Even international recidivism rates with treatment were 13.5 per cent – 27.2 per cent without – but there was one crucial omission in the data and it is the same problem evident in study after study, Taylor says.
“These studies are based on convictions, and convictions are not the same as offences,” she says. “When courts convict a sexual predator we call it lucky, because research has indicated predators convicted of assaulting one victim usually had between six and nine other victims nobody knew about.
“The really dangerous thing is that we have been basing our understanding of sexual offenders on flawed science and this unswerving, deadly, dedication to political correctness.”

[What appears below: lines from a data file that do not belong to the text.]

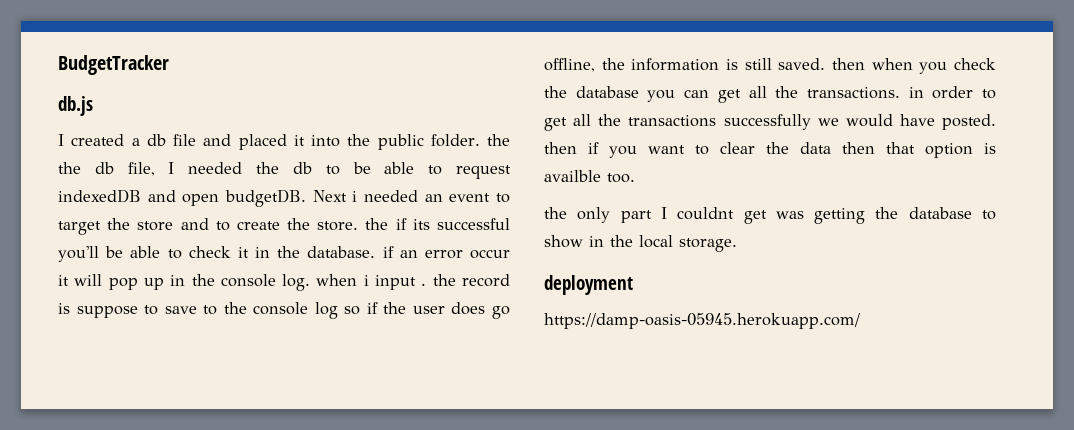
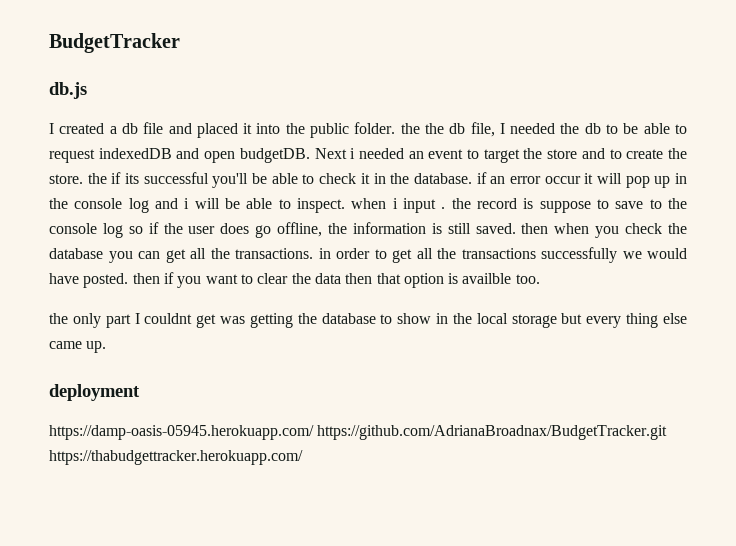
- Next i needed an event to target the store and to create the store. the if its successful you'll be able to check it in the database. if an error occur it will pop up in the console log. when i input . the record is suppose to save to the console log so if the user does go offline, the information is still saved. then when you check the database you can get all the transactions. in order to get all the transactions successfully we would have posted. then if you want to clear the data then that option is availble too.
+ Next i needed an event to target the store and to create the store. the if its successful you'll be able to check it in the database. if an error occur it will pop up in the console log and i will be able to inspect. when i input . the record is suppose to save to the console log so if the user does go offline, the information is still saved. then when you check the database you can get all the transactions. in order to get all the transactions successfully we would have posted. then if you want to clear the data then that option is availble too.
- the only part I couldnt get was getting the database to show in the local storage.
+ the only part I couldnt get was getting the database to show in the local storage but every thing else came up.
- https://damp-oasis-05945.herokuapp.com/
+ https://damp-oasis-05945.herokuapp.com/ https://github.com/AdrianaBroadnax/BudgetTracker.git https://thabudgettracker.herokuapp.com/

These criminals get “better and better” at what they do as they grow older, Taylor says, “and we provide them the very environment the sex offender needs to commit and re-commit crimes – anonymity and secrecy”.
Fitzgerald says this category of offender is manipulative enough to get around loose parole requirements.
“I’m increasingly disillusioned by the fact pedophiles and violent sex offenders are not treated more severely,” he says. “They are often capable of mouthing the right responses, mimicking the behaviour required to be released but are, in fact, utterly incapable of changing their internal character.”